"MacDONALD, George - The Wow O' Riven aka The Bell" - читать интересную книгу автора (MacDonald George)

was the reply. "Fat dis the wow say, cornel?" "Come hame, come hame! " answered
the colonel, with both accent and quantity heaped on the word hame. What the wow
could be, she had no idea; only, as the years passed on, the strange word became
in her mind indescribably associated with the strange shape in yellow cloth on
his sleeves. Had she been a native of the town, she could not have failed to
know its import, so familiar was every one with it, although it did not belong
to the local vocabulary; but, as it was, years passed away before she discovered
its meaning. And when, again and again, the fool, attempting to convey his
gratitude for some kindness she had shown him mumbled over the words-"The wow o'
Rivven-the wow o' Rivven," the wonder would return as to what could be the idea
associated with them in his mind, but she made no advance towards their
explanation.
That, however, which most attracted her to the old man, was his persecution by
the children.

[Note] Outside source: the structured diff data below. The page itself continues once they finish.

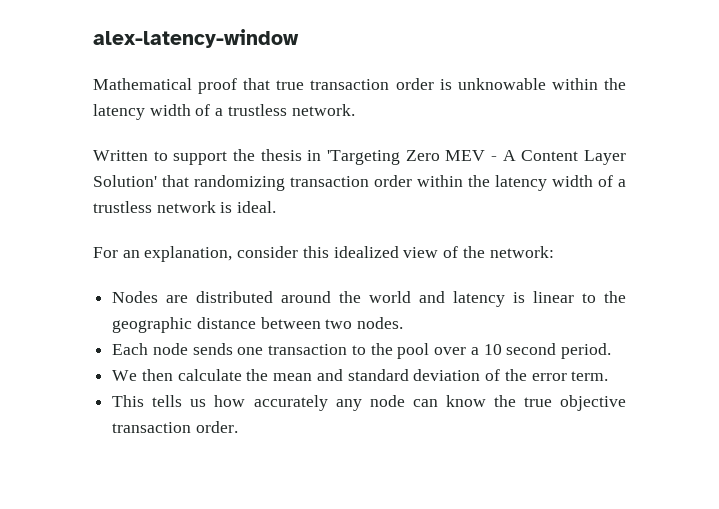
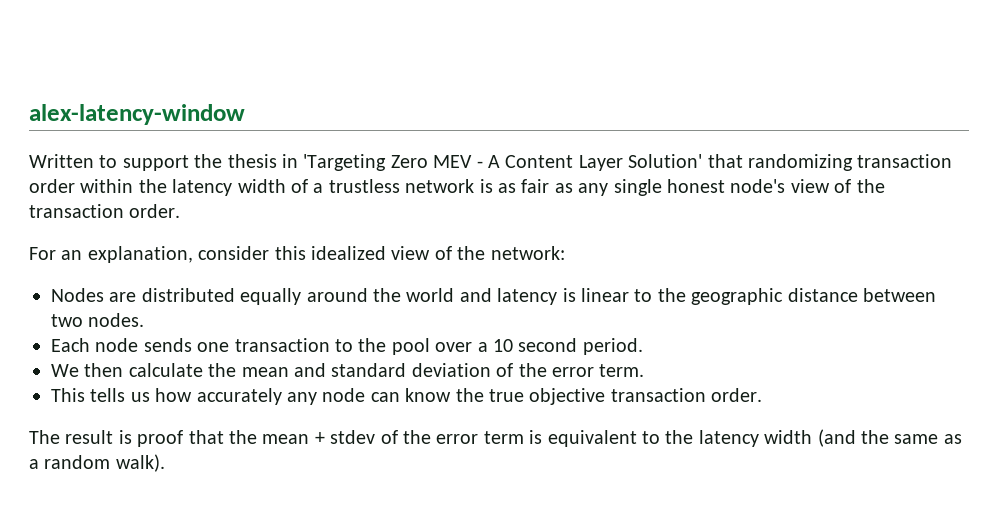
[93,78,626,94] [93,104,355,120] // Mathematical proof that true transaction order is unknowable within the latency width of a trustless network. -> (245, 114) none
[237,201,277,213] ideal. -> [497,179,885,196] [29,204,181,218] as fair as any single honest node's view of the transaction order.
(274, 297) none -> [240,288,302,305] equally
(238, 427) none -> [29,429,962,447] [29,454,165,472] // The result is proof that the mean + stdev of the error term is equivalent to the latency width (and the same as a random walk).

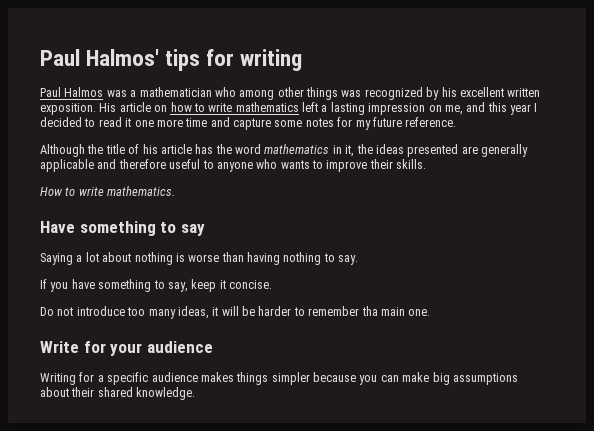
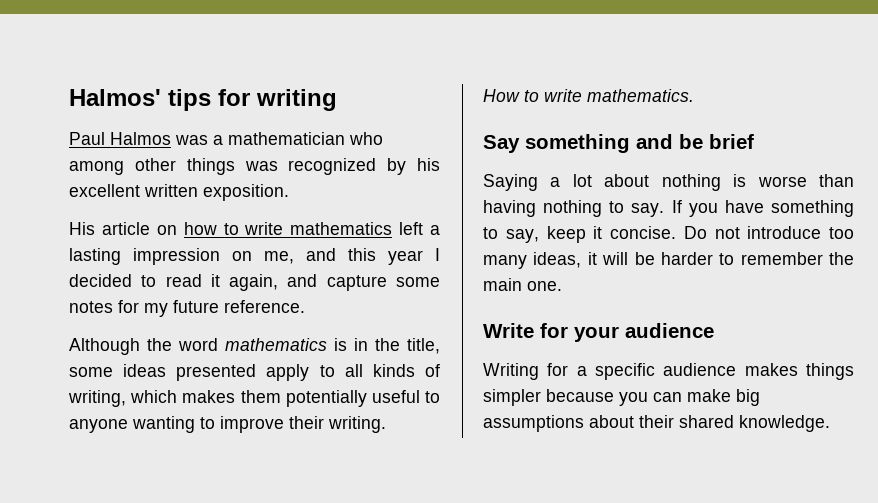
[40,49,80,66] Paul -> (69, 97) none
(96, 109) none -> (289, 192) //
[134,118,208,127] one more time -> [229,274,279,291] again,
[105,144,528,157] [40,159,166,172] title of his article has the word mathematics in it, the ideas presented are generally applicable and therefore -> [178,338,440,354] [69,364,441,381] [68,390,367,407] word mathematics is in the title, some ideas presented apply to all kinds of writing, which makes them potentially
[256,159,310,169] who wants -> [132,416,195,433] wanting
[396,159,427,169] skills. -> [328,416,386,433] writing.
[40,221,205,236] Have something to say -> [483,134,754,153] Say something and be brief
(359, 260) // -> (665, 210) none
(272, 284) // -> (676, 232) none
[361,306,378,316] tha -> [829,252,854,265] the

They were to him what the bull-dog was to her-the constant source
of irritation and annoyance. They could hardly hurt him, nor did he appear to
dread other injury from them than insult, to which, fool though he was, he was
keenly alive. Human gadflies that they were! they sometimes stung him beyond
endurance, and he would curse them in the impotence of his anger. Once or twice
Elsie had been so far carried beyond her constitutional timidity, by sympathy
for the distress of her friend, that she had gone out and talked to the
boys-even scolded them, so that they slunk away ashamed, and began to stand as
much in dread of her as of the clutches of their prey. So she, gentle and timid
to excess, acquired among them the reputation of a termagant. Popular opinion
among children, as among men, is often just, but as often very unjust; for the
same manifestations may proceed from opposite principles; and, therefore, as
indices to character, may mislead as often as enlighten.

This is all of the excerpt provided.